Last year, Samsung took the initiative by introducing the Gear VR that allowed users to enjoy 360-degree video content through a headset.
With the introduction of its VR device, the LG 360 VR, LG aims to create its own ecosystem and take on bigger rival Samsung.
LG tried to differentiate itself from Samsung by making its headset much lighter. While users had to insert smartphones into the Gear VR, making the device inevitably heavier, the LG 306 VR only needs to be connected through a cable.
LG also introduced the LG 360 Cam, allowing users to create their own VR videos. The camera comes with a 1,200 mAh battery that allows users to film videos up to 70 minutes long.
While LG’s VR headset has a built-in display that makes it lighter, industry watchers question the quality of the resolution. The Samsung Gear VR allows users to insert their own high-end smartphones for better displays.
LG, however, explained using its VR gear is like “watching a 130-inch screen at a 2-meter distance.”

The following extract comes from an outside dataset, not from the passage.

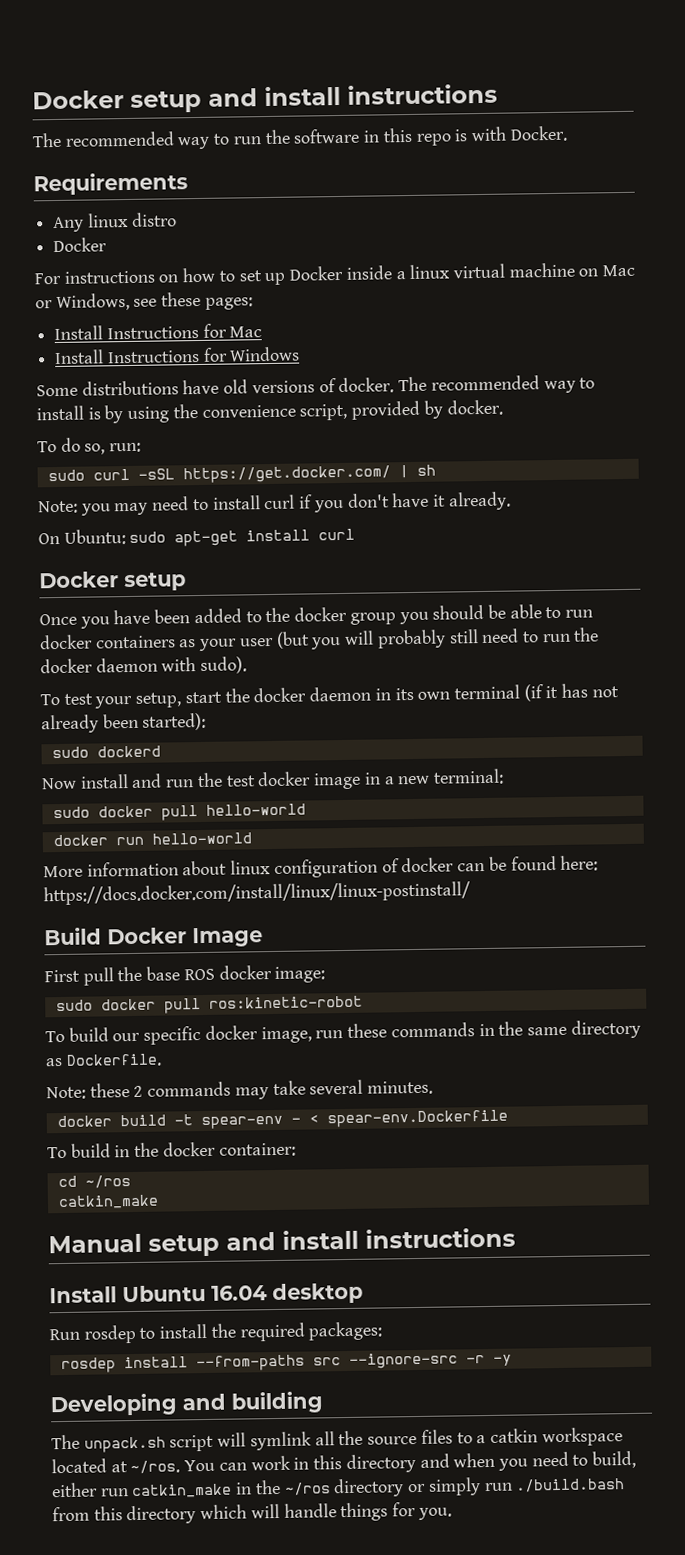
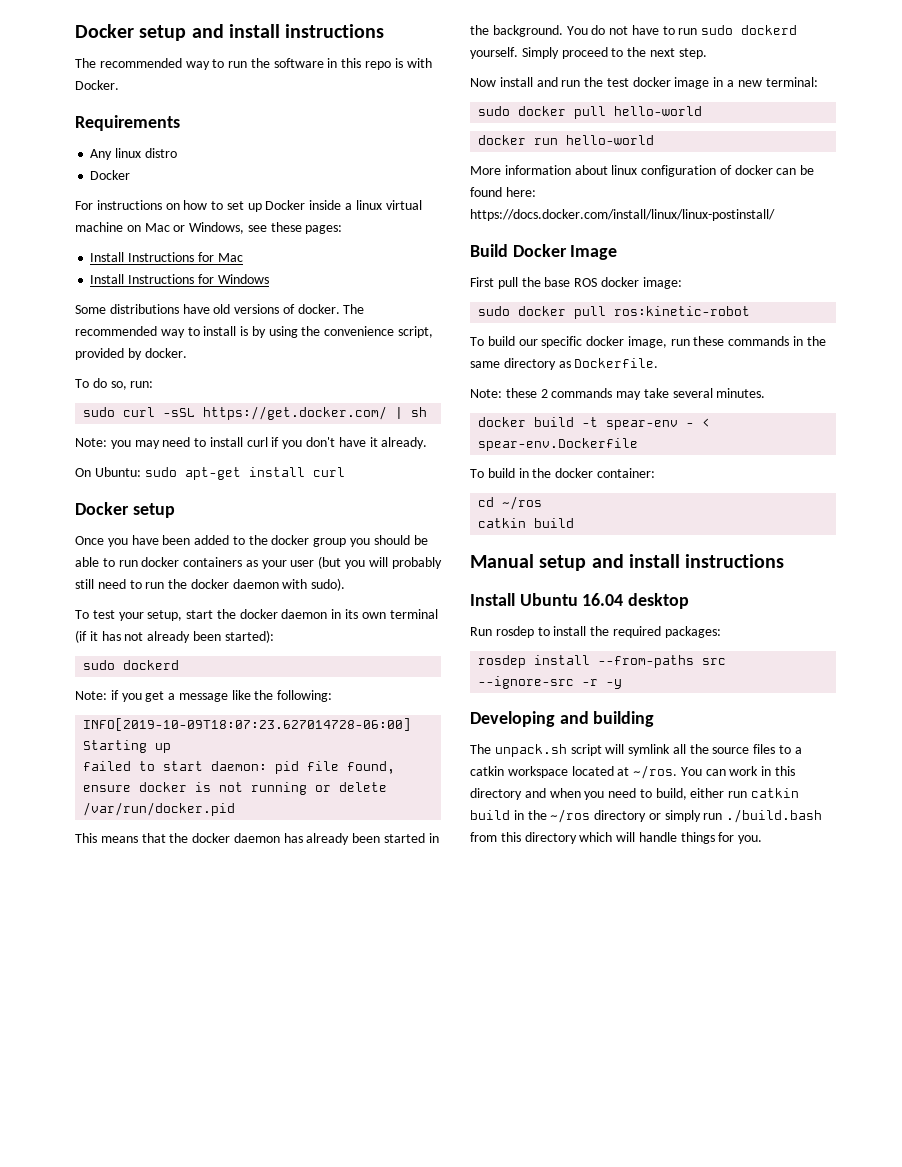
(161, 751) none -> [75,690,333,702] [83,718,412,731] [83,740,172,753] [83,761,396,774] [83,782,388,795] [83,802,236,816] [75,833,439,845] [470,25,798,37] [470,47,707,59] // Note: if you get a message like the following: // INFO[2019-10-09T18:07:23.627014728-06:00] Starting up // failed to start daemon: pid file found, ensure docker is not running or delete /var/run/docker.pid // This means that the docker daemon has already been started in the background. You do not have to run sudo dockerd yourself. Simply proceed to the next step.
[57,1194,159,1210] catkin_make -> [478,518,575,528] catkin build
[131,1483,233,1499] catkin_make -> [751,788,800,798] [470,810,510,820] catkin build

Samsung did not introduce a new VR headset device at the showcase of the Galaxy S7, but it did roll out the Gear 360, which allows users to film VR content. The device can simply be connected to a smartphone.
Mark Zuckerberg, co-founder of the social network service Facebook, also joined Samsung’s showcase event, highlighting the tie-in between the two firms in the VR segment and adding voice to its vision.
Zukerberg said he has talked with Samsung Electronics Vice Chairman Lee Jae-yong on making an affordable VR device, which makes the technology more accessible to a wider scope of people.
“VR is the next platform where anyone can experience anything they want … VR is going to be the most social platform,” Zukerberg said. “That’s how we worked with Samsung to develop the Gear VR.”
“(The Gear VR) combines the best hardware from Samsung with the best VR software from Facebook with Oculus,” Zukerberg added. Facebook acquired Oculus VR earlier in 2014, reflecting the firm’s efforts to tap the virtual reality business.
Samsung was also the first at the Mobile World Congress to hand out thousands of its VR devices to audiences, not being hesitant to boast of their achievements.
LG promoted its efforts to create its own VR ecosystem by inviting officials from Google Inc., showing how the devices can be used for the Street View platform.
Local analysts are divided for the time being on whether the VR features will give an extra boost to the sales of the Galaxy S7 series and the G5.
“Considering the Galaxy S7 series are the biggest beneficiaries of the expansion of the gaming and VR market, the combined annual shipments of the new Samsung smartphones will reach 38 million units,” said Kim Sang-pyo, an analyst at KB Securities Co. in his report.
Analyst Kim Rok-ho from Hana Financial Investment echoed the view, adding that smartphone sales will likely edge up following the expansion of VR-related content. Accordingly, annual sales of the G5 are estimated to surpass those of the G3, which hit a record 13.5 million.
Kim, however, estimated sales of the Galaxy S7 at mid-30 million units, adding it lacks innovation in terms of hardware and design compared to the predecessors. Shipments of the Galaxy S6 are estimated at 38.9 million units for 2015.
Other industry watchers cautioned it is too early to say that the VR segment will be a lifesaver for Samsung and LG, adding that it’s just one of many possibilities that can revitalize the saturated handset market.
“Newly introduced VR devices are just accessories of smartphones,” another analyst said, who wished to remain anonymous. “It is not easy to generate significant profit through those tools, although there are still possibilities. There are many technologies which smartphone makers can turn to, such as holograms. The VR segment is just one of them.”